### PROBLEM DETAILS
Your copy of the listing should be exact and should contain no pictures.

INPUT DATA Block Start

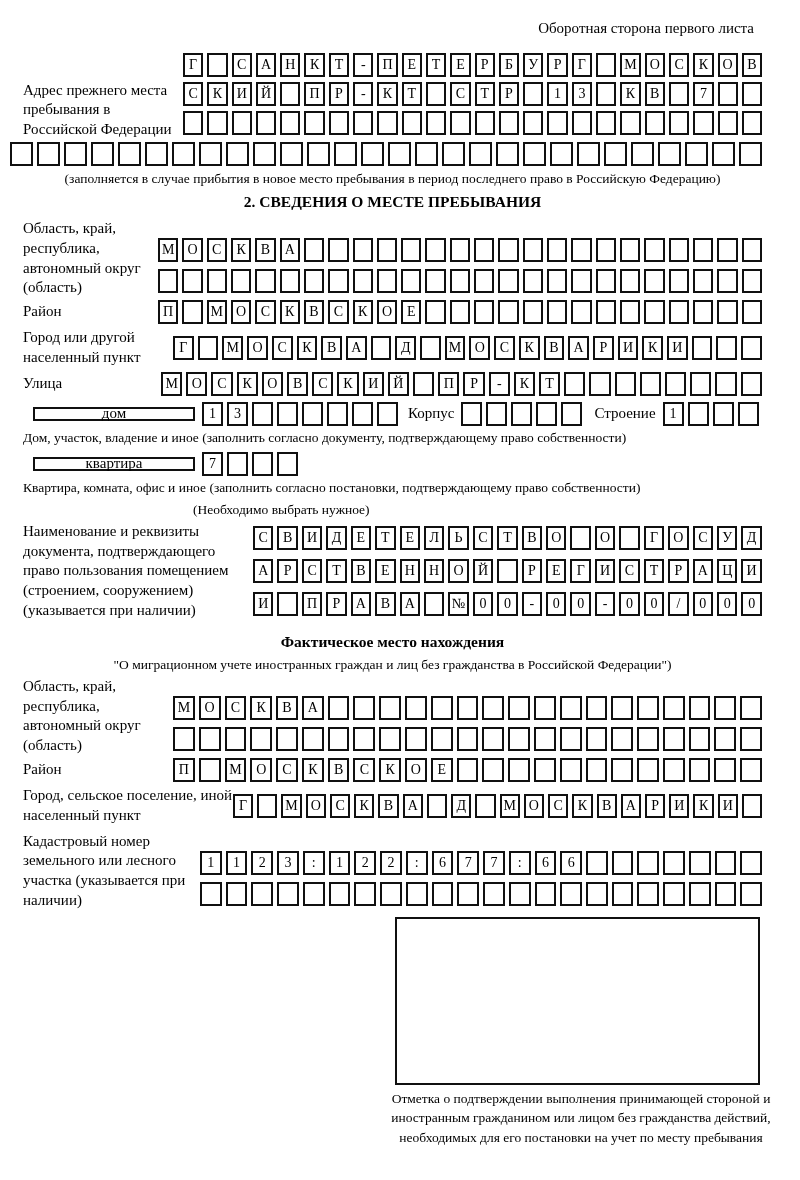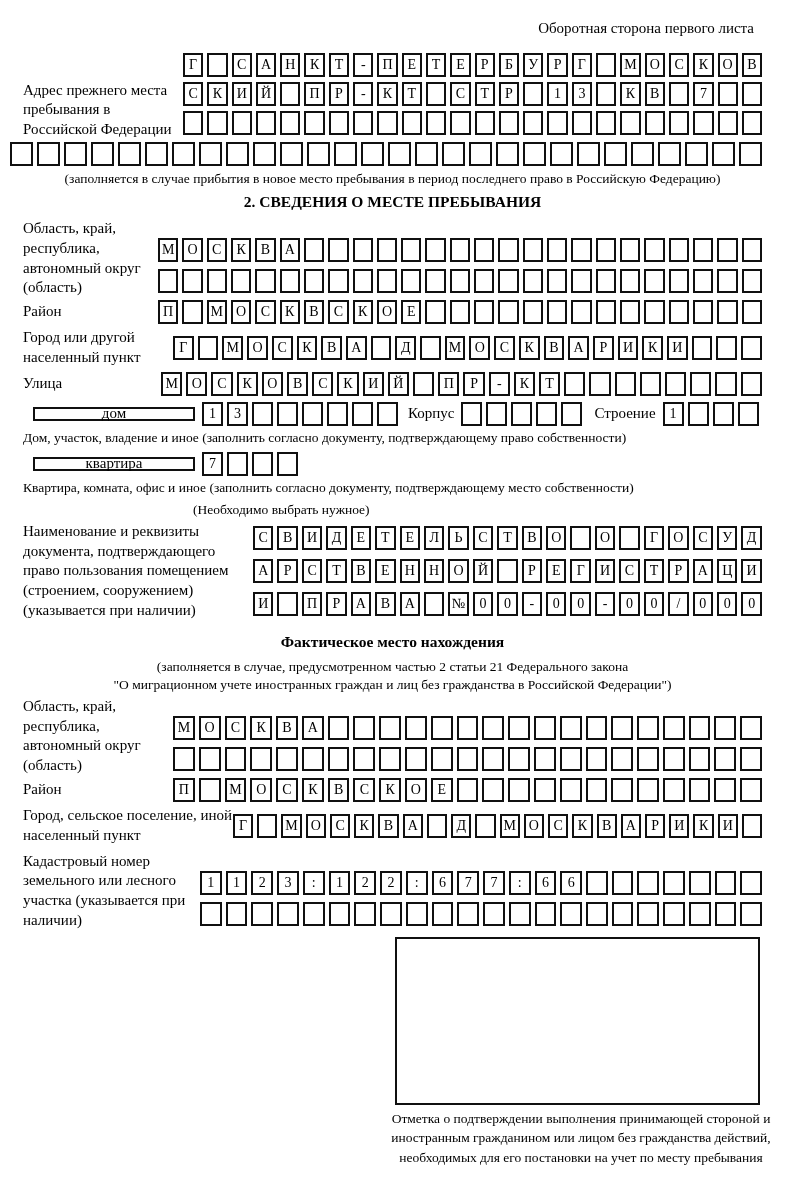"Квартира, комната, офис и иное" div.note-left { text: документу, подтверждающему место -> постановки, подтверждающему право }
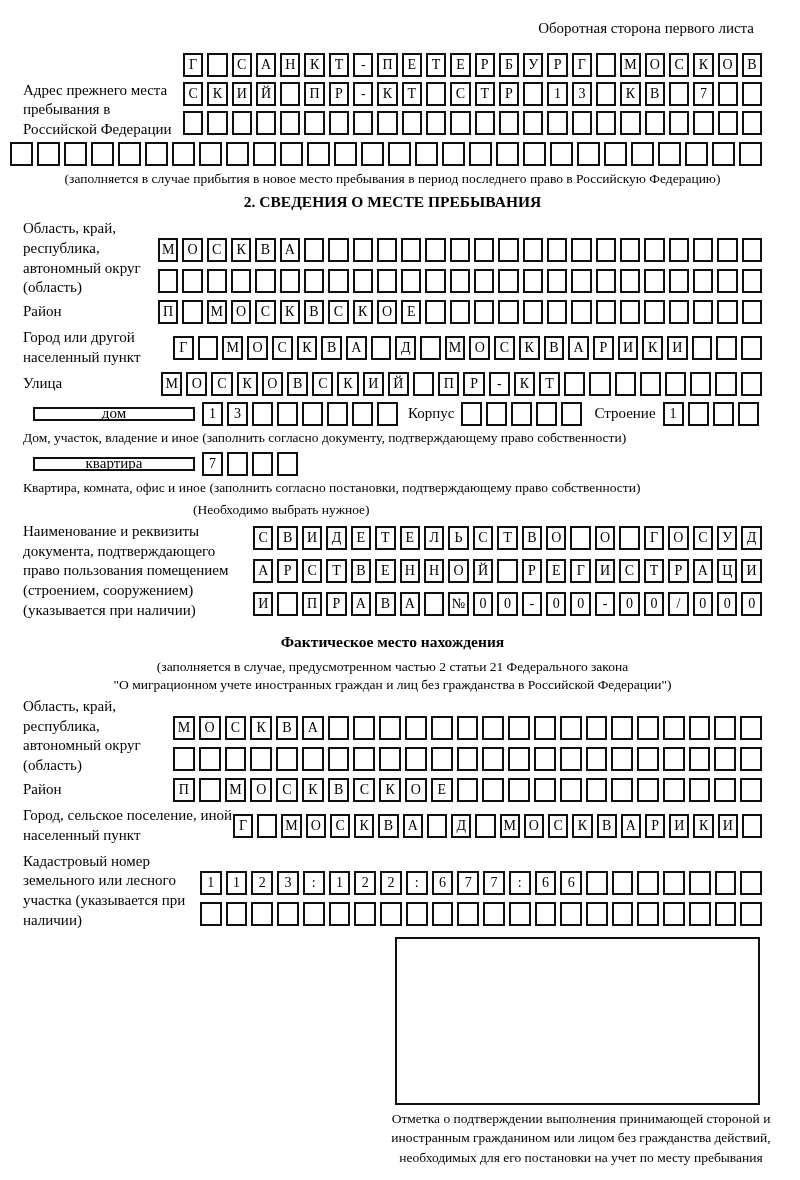"(заполняется в случае, предусмотренном" div.note { html: <div>(заполняется в случае, предусмотренном частью 2 статьи 21 Федерального закона</div> -> none }
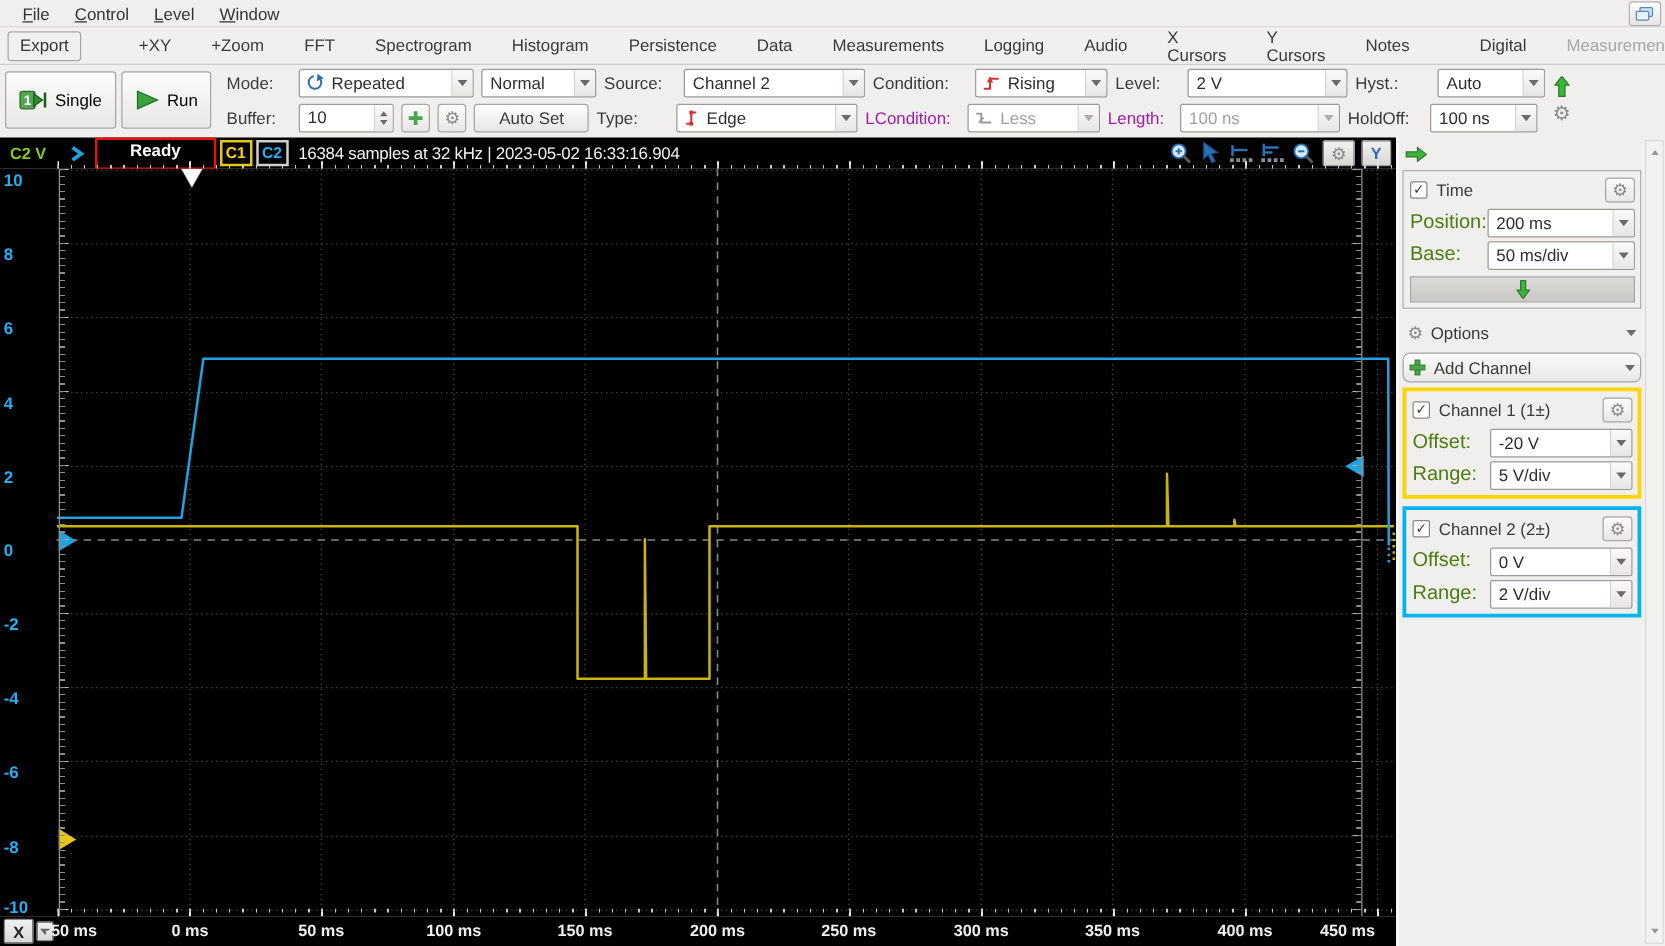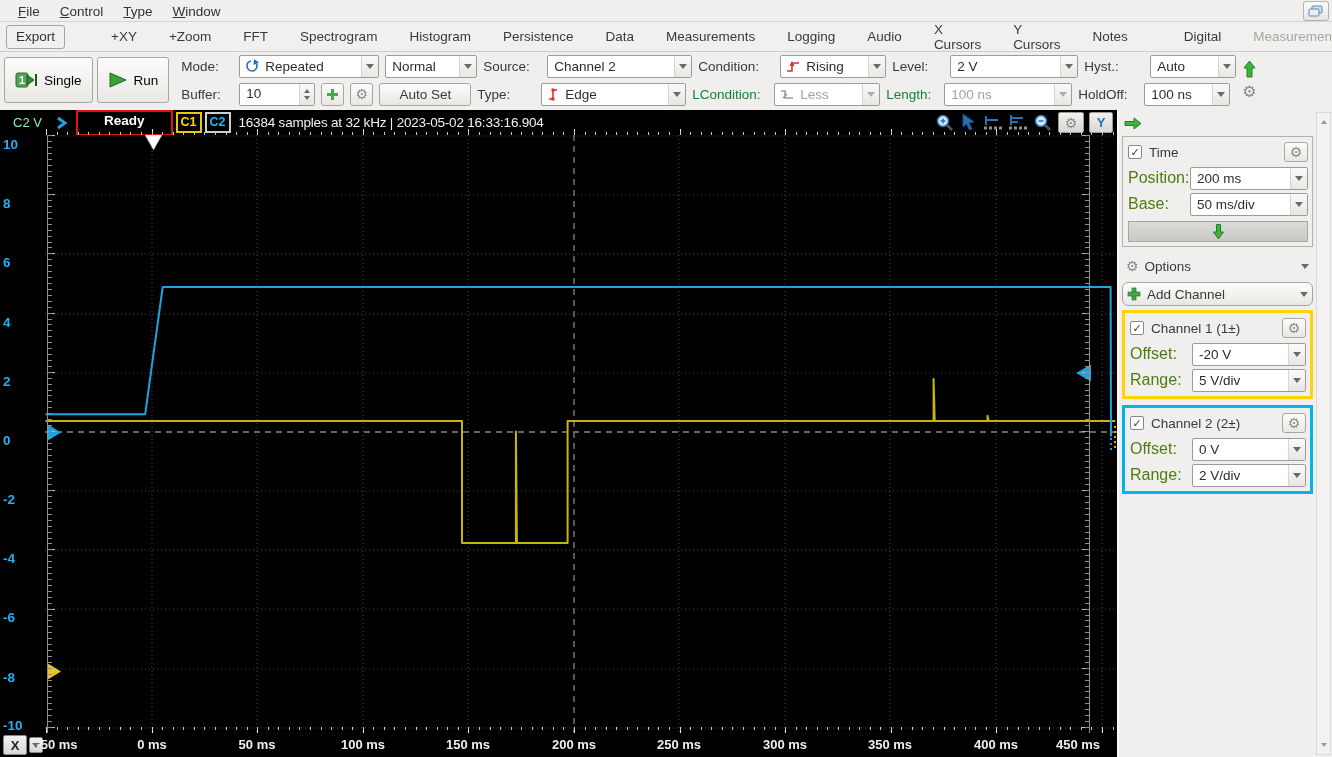"Type" span.menu-item { text: Type -> Level }
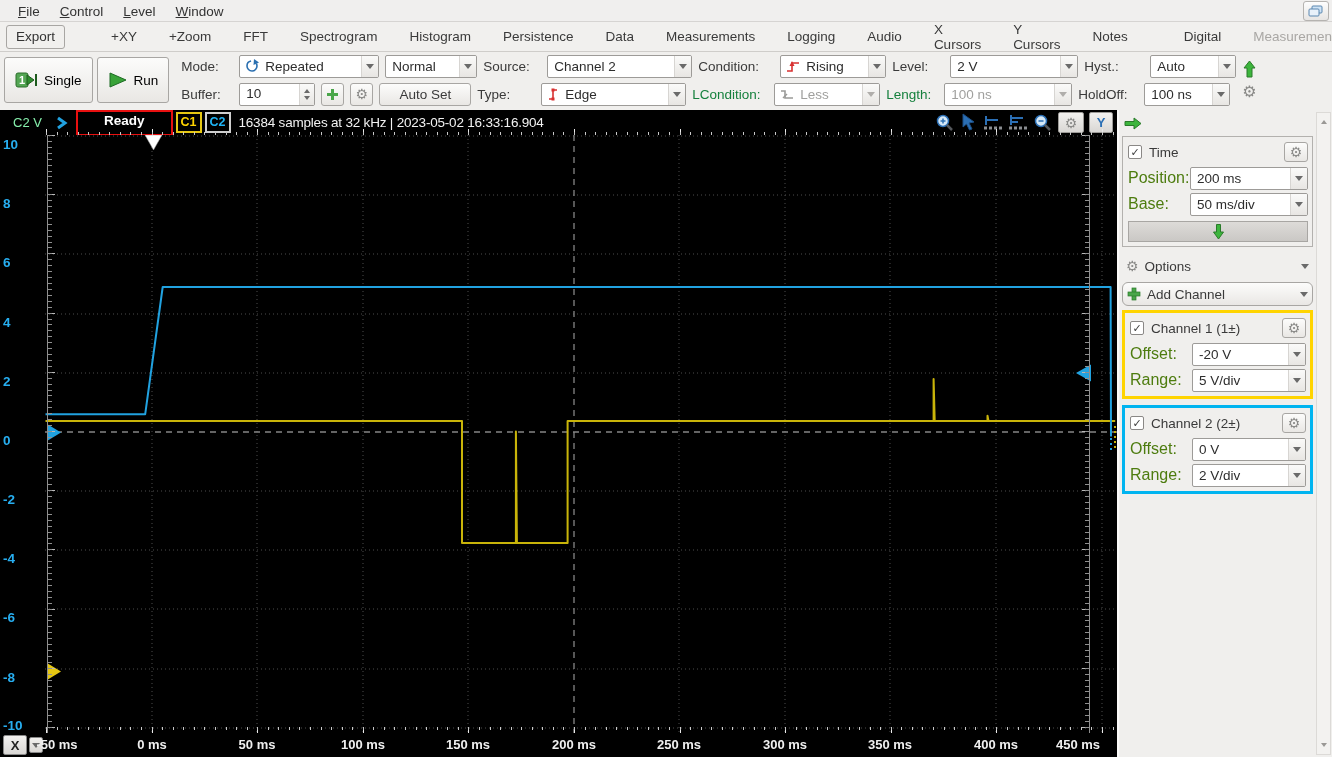"LCondition:" .clabel.dis { color: #15803d -> #a21caf }
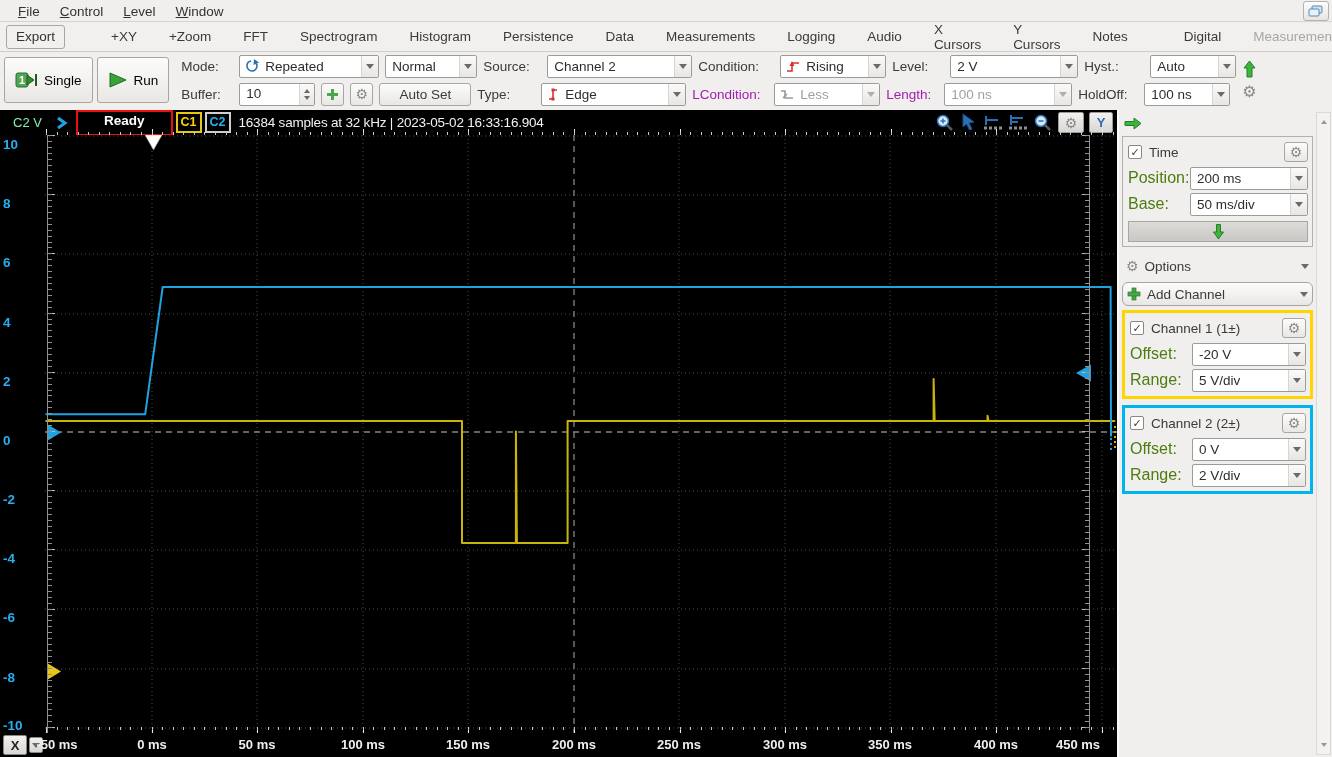"C2 V" .sb-axis { color: #86efac -> #84cc16; font-weight: normal -> bold; padding-left: 13px -> 8px }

INPUT DATA Block End

### ANSWER SPACE
"Квартира, комната, офис и иное" div.note-left { text: документу, подтверждающему место -> постановки, подтверждающему право }
"(заполняется в случае, предусмотренном" div.note { html: <div>(заполняется в случае, предусмотренном частью 2 статьи 21 Федерального закона</div> -> none }
"Type" span.menu-item { text: Type -> Level }
"LCondition:" .clabel.dis { color: #15803d -> #a21caf }
"C2 V" .sb-axis { color: #86efac -> #84cc16; font-weight: normal -> bold; padding-left: 13px -> 8px }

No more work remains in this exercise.